Nortel: Collapse of a giant

Once-proud Canadian standard-bearer reaches bottom, considers next steps.

Nortel Networks’ (TSX: NT) 114-year history entered a new era Wednesday, as company lawyers filed for bankruptcy protection in courtrooms in Toronto and Wilmington, Del.

The company’s board of directors decided to make the move at a meeting Tuesday evening, in advance of a $107-million debt repayment that was due Thursday. With its operations burning through some US$250 million of its cash last quarter — the news release announcing the restructuring stated it had US$2.4 billion in cash as of Dec. 31, which is down from US$2.65 billion as of Sept. 30 — Nortel chose to preserve its funds and proactively reorganize financially while it can still continue to operate.

“This process will allow Nortel to deal decisively with its cost and debt burden, to effectively restructure its operations and to narrow its strategic focus in an effective and timely manner,” the company said in a statement.

The news, although expected, still left industry watchers incredulous as to the collapse of what was once Canada’s technology standard-bearer. At its height, in the summer of 2000, riding high through the high-tech and telecom booms, Nortel was worth about $385 billion. The stock’s all-time high on the TSX was $1245 (accounting for 10-for-one stock consolidation in late 2006). On Wednesday, Nortel shares traded as low as 8 cents when trading resumed on the TSX at 11 a.m., before rebounding by the afternoon to about 13 cents a share, with a market capitalization of just under $65 million.

The Toronto stock exchange is undertaking an expedited review of whether the company still meets listing requirements. The New York Stock Exchange notified the company in December it could be delisted.

Nortel has lurched from one crisis to another this decade. Hit hard by the collapse of the telecom and Internet tech bubbles of 2000-2001, Nortel then played host to an accounting scandal that led to a series of financial restatements. (Legal proceedings involving several former executives who were fired for cause in 2004, including CEO Frank Dunn, are still ongoing.)
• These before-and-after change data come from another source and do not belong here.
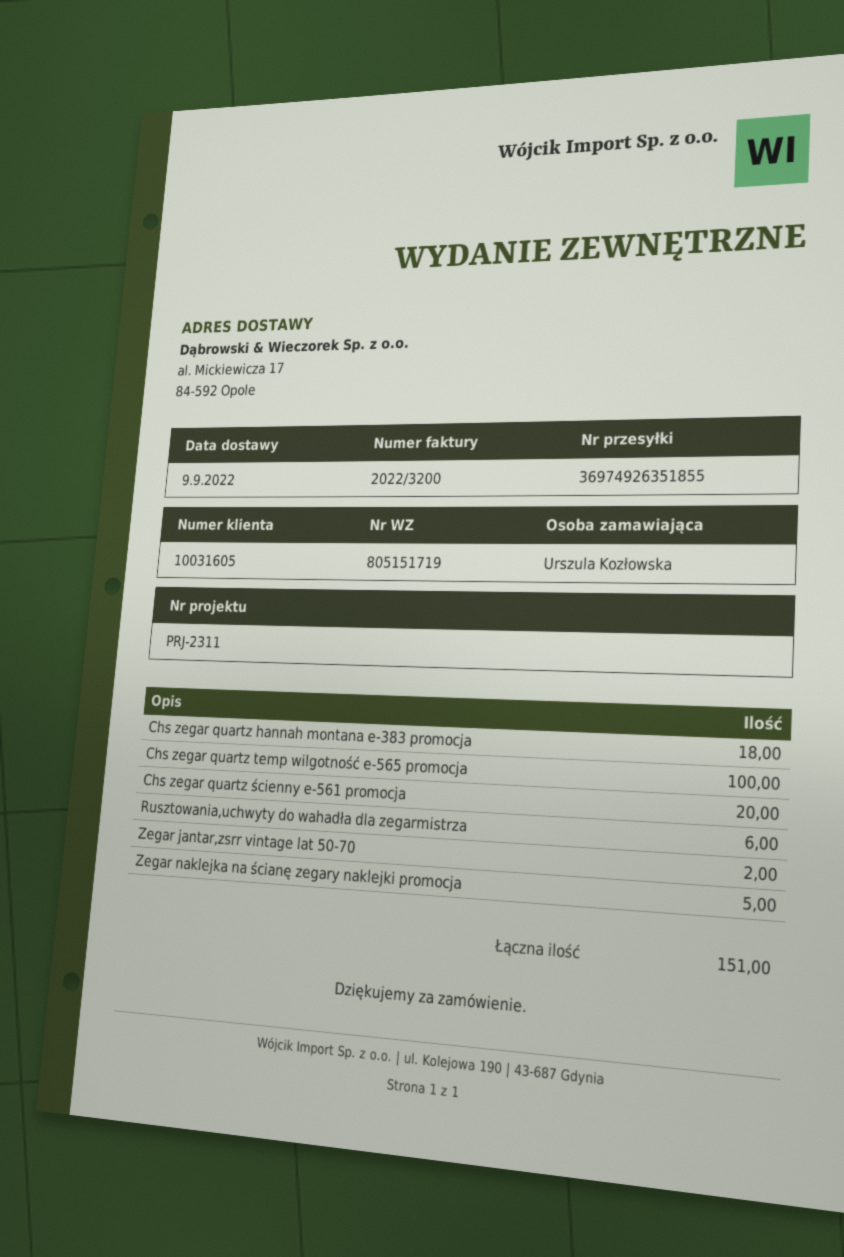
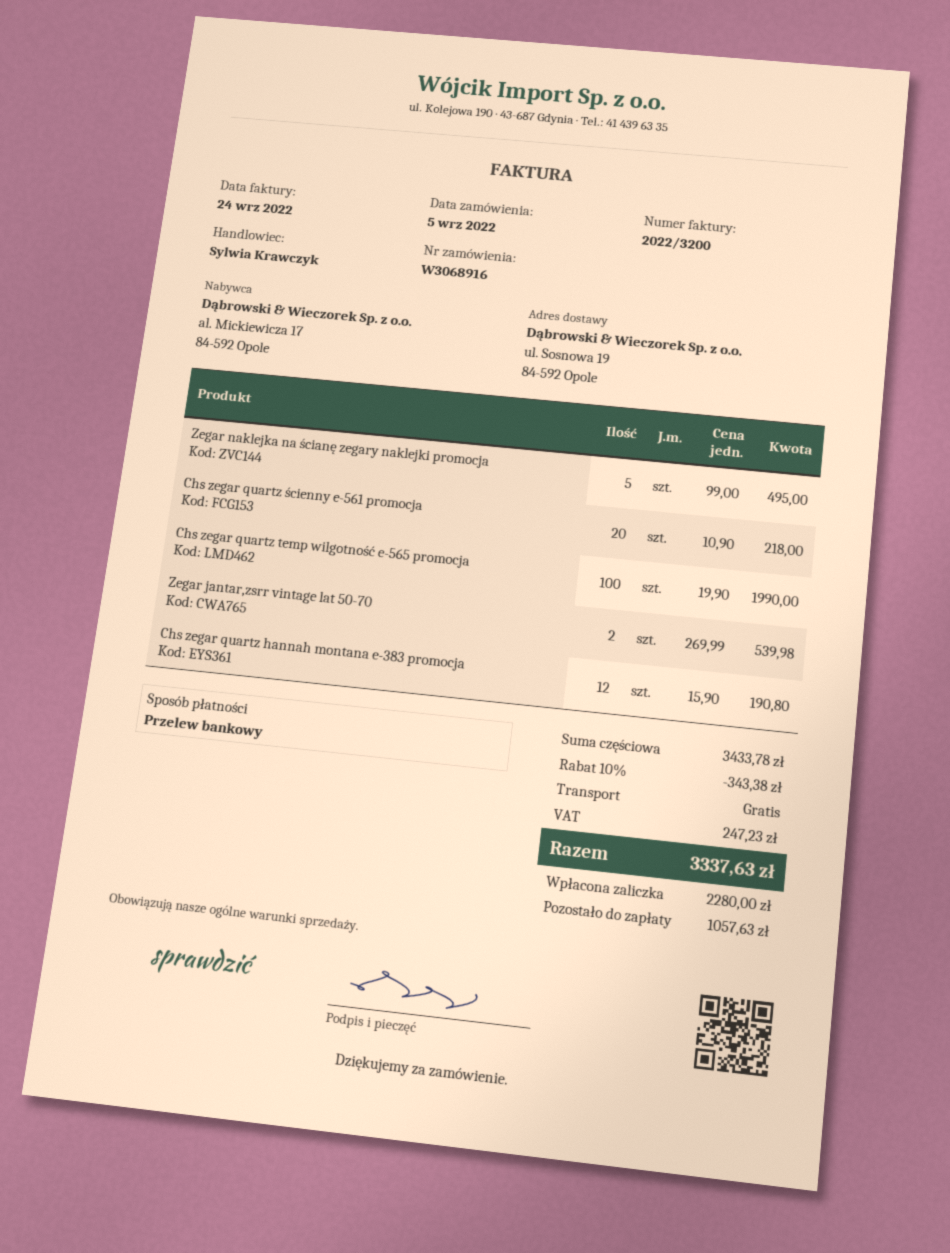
ship to: al. Mickiewicza 17, 84-592 Opole -> ul. Sosnowa 19, 84-592 Opole
Chs zegar quartz hannah montana e-383 promocja: 18 -> 12
Rusztowania,uchwyty do wahadła dla zegarmistrza: 6 -> none

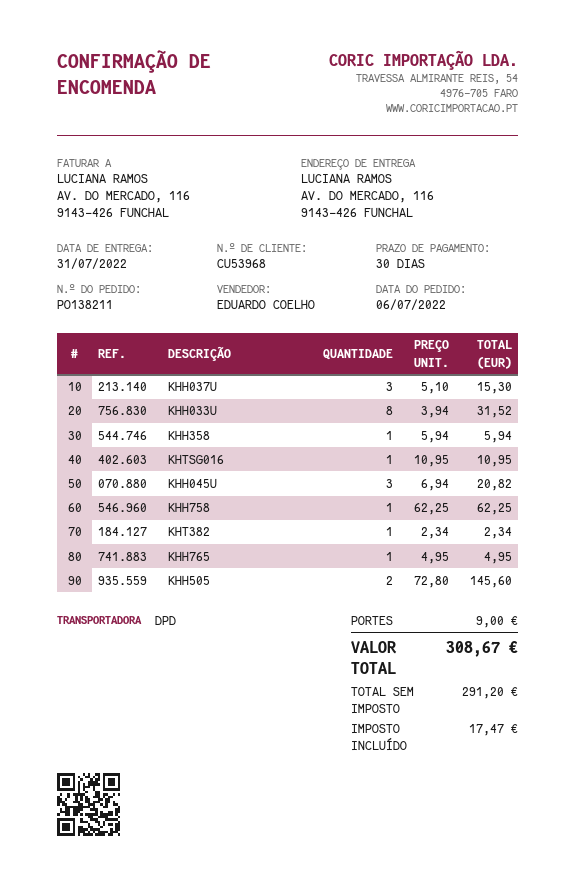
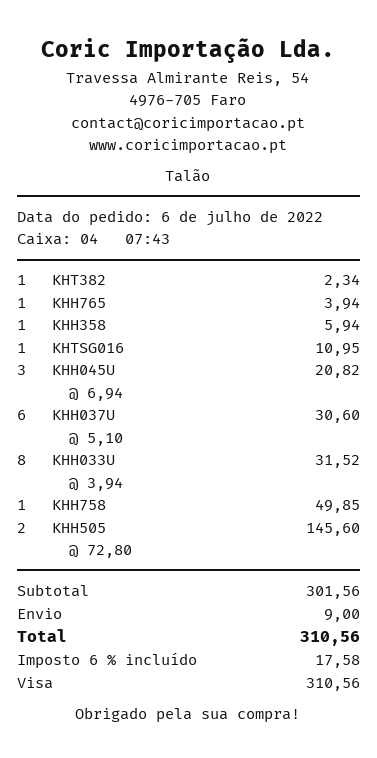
KHH037U: 3 x 5.10 = 15.30 -> 6 x 5.10 = 30.60
KHH758: 1 x 62.25 = 62.25 -> 1 x 49.85 = 49.85
KHH765: 1 x 4.95 = 4.95 -> 1 x 3.94 = 3.94
tax: 17.47 -> 17.58
total: 308.67 -> 310.56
Current CEO Mike Zafirovski, who joined Nortel in November 2005 after successfully restructuring Motorola (NYSE: MOT) earlier this decade, was supposed to turn it all around. But competitive industry conditions, including the emergence of new low-cost telecom equipment manufacturers like China’s Huawei, and gaps in Nortel’s own technology portfolio made the comeback an even steeper challenge than initially expected.

And then came the credit crisis. As the company noted in a statement Wednesday, “The global financial crisis and recession have compounded Nortel’s financial challenges and directly impacted its ability to complete this transformation.”
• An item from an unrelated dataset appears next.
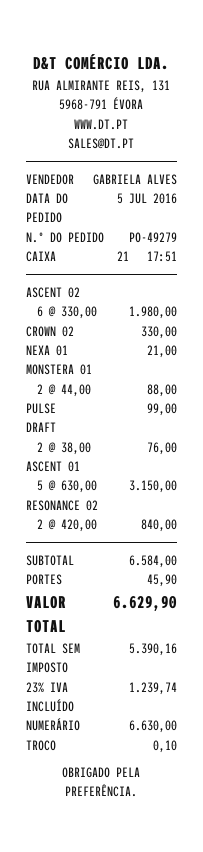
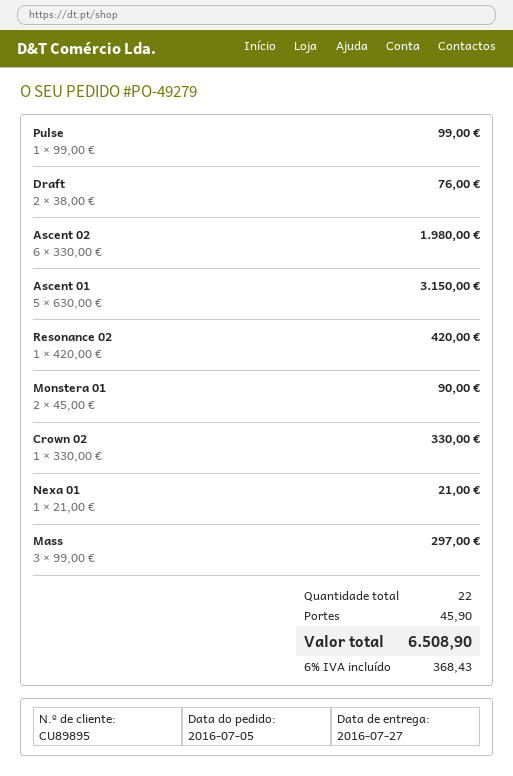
MONSTERA 01: 2 x 44.00 = 88.00 -> 2 x 45.00 = 90.00
RESONANCE 02: 2 x 420.00 = 840.00 -> 1 x 420.00 = 420.00
Mass: none -> 3 x 99.00 = 297.00
tax: 23% = 1239.74 -> 6% = 368.43
total: 6629.90 -> 6508.90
Even attempts to sell its promising optical networking division have so far failed, and another round of 1,300 layoff was announced in November.

Today, its workforce is about 75% smaller than it was in 2000; some 4,600 employees still work at its Ottawa campus, a small portion of the more than 20,000 eight years ago.

The bankruptcy protection is a last-ditch effort by Zafirovski to save something of the company. “Nortel must be put on a sound financial footing once and for all,” he said in a statement. “I am confident that the actions we’re announcing today will be the fastest, most effective means to translate our improved operational efficiency, double-digit productivity, focused R&D and technology leadership into long-term success.”

It is hard to know just what Nortel will be as a company when, or if, it emerges from bankruptcy protection. Much depends on what divisions or assets it is able to sell and at what price, and to what extent it can restructure its debt.

“It’s certainly possible a chunk of Nortel could emerge from this restructured, properly financed and a completely legitimate technology player, just in a subset of what Nortel does today,” says Duncan Stewart of DSAM Consulting, a technology industry research firm. He expects that both the optical networking and its telecom carrier equipment businesses will be sold off, leaving a business focused on corporate communications equipment — a distant No. 2 competitor to Cisco Systems (NASDAQ: CSCO).